2. Description of the Prior Art
With the increasing miniaturization of semiconductor devices,
various multi-gate MOSFET devices have been developed. The
multi-gate MOSFETs are advantageous for the following reasons.
First, the manufacturing processes of the multi-gate MOSFET devices
can be integrated into traditional logic device processes easily,
and thus are more compatible. In addition, since the
three-dimensional structure of a multi-gate MOSFET increases the
overlapping area between the gate and the substrate, its channel
region can be controlled more effectively. This therefore reduces
drain-induced barrier lowering (DIBL) effect and short channel
effect (SCE). Moreover, the channel region is longer for a similar
gate length. Therefore, the current between the source and the
drain is increased. Besides, there is still a need to increase the
density of the semiconductor devices in an integrated circuit.
SUMMARY OF THE INVENTION
A semiconductor device is disclosed according to one embodiment of
the invention, the device which includes first fin-shaped
structures and second fin-shaped structures separately disposed on
a semiconductor substrate. Each of the first and second fin-shaped
structures includes a base portion and a top portion protruding
from the top portion. The base portions of the second fin-shaped
structures are wider than the top portions of the second fin-shaped
structures, and the top portions of the second fin-shaped
structures are as wide as the top portions of the first fin-shaped
structures. Each second fin-shaped structure further includes a
recessed region on its sidewall.
According to another embodiment of the present invention, a method
of fabricating a semiconductor device is also disclosed and
includes the following steps: providing a semiconductor substrate
having a first region and a second region, forming a patterned mask
in the first and second regions of the semiconductor substrate,
etching the semiconductor substrate by using the patterned mask as
an etch mask so as to form a patterned structure on the surface of
the semiconductor substrate, forming a spacer disposed on the
sidewall of the patterned structure in the second region, etching
the semiconductor substrate by using the patterned mask and the
spacer as an etch mask so as to form a plurality of fin-shaped
structures in the first and second regions of the semiconductor
substrate, forming a first mask layer covering the fin-shaped
structures in the first region, forming an oxide layer on sidewalls
of the fin-shaped structures exposed from the first mask layer, the
patterned mask and the spacer in the second region, and removing
the oxide layer, so that a number of the fin-shaped structures in
the second region have base portions narrower than top portions and
the other fin-shaped structures in the second region have the base
portions wider than the top portions.
These and other objectives of the present invention will no doubt
become obvious to those of ordinary skill in the art after reading
the following detailed description of the preferred embodiment that
is illustrated in the various figures and drawings.

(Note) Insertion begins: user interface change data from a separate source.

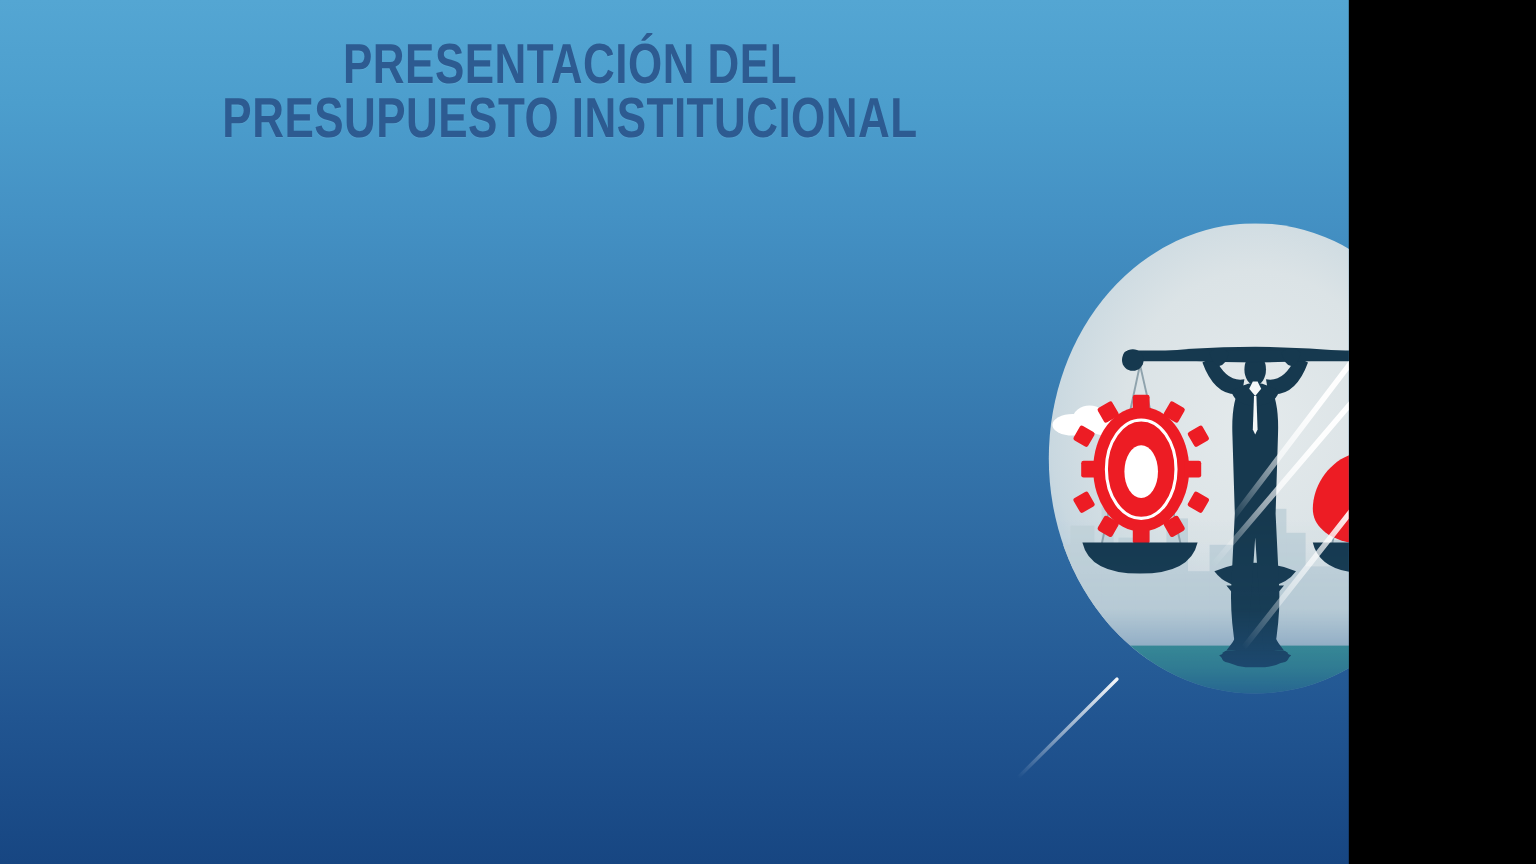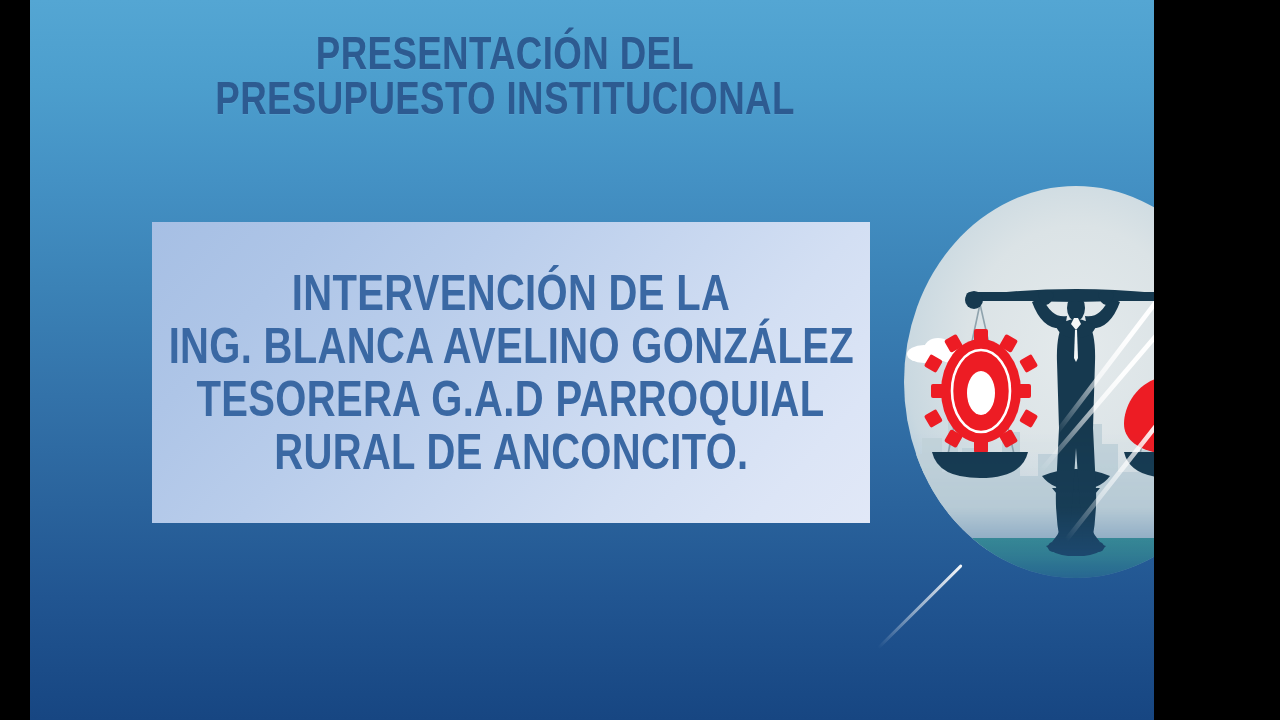--- a/index.html
+++ b/index.html
@@ -16,21 +16,20 @@
     background: linear-gradient(to bottom,
         #54a6d3 0%,
         #4c9ecd 12%,
         #4491c4 25%,
         #3b82b6 40%,
         #3372a9 55%,
         #2a639c 70%,
         #215591 83%,
         #1b4c88 93%,
         #174682 100%);
-    margin-left: 30px;
   }
 
   
   .title-block {
     position: absolute;
     left: 60px;
     top: 30px;
     width: 830px;
     text-align: center;
     line-height: 0.96;
@@ -103,26 +102,20 @@
 </head>
 <body>
 
 <div id="slide">
 
   <div class="title-block">
     <span class="title-line l1">PRESENTACIÓN DEL</span>
     <span class="title-line l2">PRESUPUESTO  INSTITUCIONAL</span>
   </div>
 
-  <div class="text-box">
-    <span class="body-line">INTERVENCIÓN DE LA</span>
-    <span class="body-line">ING. BLANCA AVELINO  GONZÁLEZ</span>
-    <span class="body-line">TESORERA G.A.D PARROQUIAL</span>
-    <span class="body-line">RURAL DE ANCONCITO.</span>
-  </div>
 
   <div class="illus">
     <svg viewBox="0 0 360 412" xmlns="http://www.w3.org/2000/svg">
       <defs>
 
         <radialGradient id="circGrad" cx="50%" cy="42%" r="58%">
           <stop offset="0%" stop-color="#e4eaec"></stop>
           <stop offset="55%" stop-color="#dbe3e6"></stop>
           <stop offset="86%" stop-color="#c9d8e0"></stop>
           <stop offset="100%" stop-color="#b6cddd"></stop>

BRIEF DESCRIPTION OF THE DRAWINGS
FIG. 1 to FIG. 15 are schematic diagrams showing a method for
fabricating a semiconductor device according to preferred
embodiments of the present invention.
DETAILED DESCRIPTION
The invention will be described more fully hereinafter with
reference to the accompanying drawings, in which example
embodiments of the invention are shown. This invention may,
however, be embodied in many different forms and should not be
construed as limited to the example embodiments set forth herein.

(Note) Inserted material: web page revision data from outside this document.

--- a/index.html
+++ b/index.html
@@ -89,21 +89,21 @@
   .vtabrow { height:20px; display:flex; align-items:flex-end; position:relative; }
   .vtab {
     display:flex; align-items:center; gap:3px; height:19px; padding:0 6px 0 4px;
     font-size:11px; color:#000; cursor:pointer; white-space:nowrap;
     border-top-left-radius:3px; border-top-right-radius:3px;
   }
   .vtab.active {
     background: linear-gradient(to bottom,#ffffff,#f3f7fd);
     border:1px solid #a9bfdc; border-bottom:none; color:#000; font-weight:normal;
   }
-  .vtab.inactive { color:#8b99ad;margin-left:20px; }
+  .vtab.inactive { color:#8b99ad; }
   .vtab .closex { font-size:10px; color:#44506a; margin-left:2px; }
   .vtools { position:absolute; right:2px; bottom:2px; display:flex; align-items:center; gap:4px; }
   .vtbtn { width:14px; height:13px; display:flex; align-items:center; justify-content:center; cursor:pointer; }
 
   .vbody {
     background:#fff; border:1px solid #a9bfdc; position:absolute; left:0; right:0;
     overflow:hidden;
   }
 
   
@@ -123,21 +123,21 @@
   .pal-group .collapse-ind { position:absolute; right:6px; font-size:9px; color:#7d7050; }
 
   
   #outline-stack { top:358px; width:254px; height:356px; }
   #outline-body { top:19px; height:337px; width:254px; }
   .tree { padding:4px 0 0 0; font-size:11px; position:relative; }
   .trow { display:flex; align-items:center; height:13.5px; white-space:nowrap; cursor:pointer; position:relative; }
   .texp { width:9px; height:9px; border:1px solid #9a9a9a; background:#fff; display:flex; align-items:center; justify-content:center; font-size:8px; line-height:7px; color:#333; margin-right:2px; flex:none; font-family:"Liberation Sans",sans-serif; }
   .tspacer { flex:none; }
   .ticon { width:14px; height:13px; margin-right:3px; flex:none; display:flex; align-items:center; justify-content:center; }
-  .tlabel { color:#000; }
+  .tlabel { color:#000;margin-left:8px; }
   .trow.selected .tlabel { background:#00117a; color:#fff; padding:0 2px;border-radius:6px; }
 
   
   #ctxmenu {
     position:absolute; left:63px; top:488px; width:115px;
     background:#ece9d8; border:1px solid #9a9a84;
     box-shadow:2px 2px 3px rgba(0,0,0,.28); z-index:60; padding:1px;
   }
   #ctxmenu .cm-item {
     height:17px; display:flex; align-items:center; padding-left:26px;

Rather, the disclosed embodiments are provided so that this
disclosure will be thorough and complete, and will fully convey the
scope of the invention to those skilled in the art. In the
drawings, the size and relative sizes of layers and regions may be
exaggerated for clarity unless express so defined herein. Moreover,
each embodiment described and illustrated herein includes its
complementary conductivity type embodiment as well. Like numbers
refer to like elements throughout.
It will be understood that, although the terms first, second,
third, etc. may be used herein to describe various elements,
components, regions, layers and/or sections, these elements,
components, regions, layers and/or sections should not be limited
by these terms. These terms may be only used to distinguish one
element, component, region, layer and/or section from another
region, layer and/or section. Terms such as "first," "second," and
other numerical terms when used herein do not imply a sequence or
order unless clearly indicated by the context. Thus, a first
element, component, region, layer and/or section discussed below
could be termed a second element, component, region, layer and/or
section without departing from the teachings of the
embodiments.
Spatially relative terms, such as "inner," "outer," "beneath,"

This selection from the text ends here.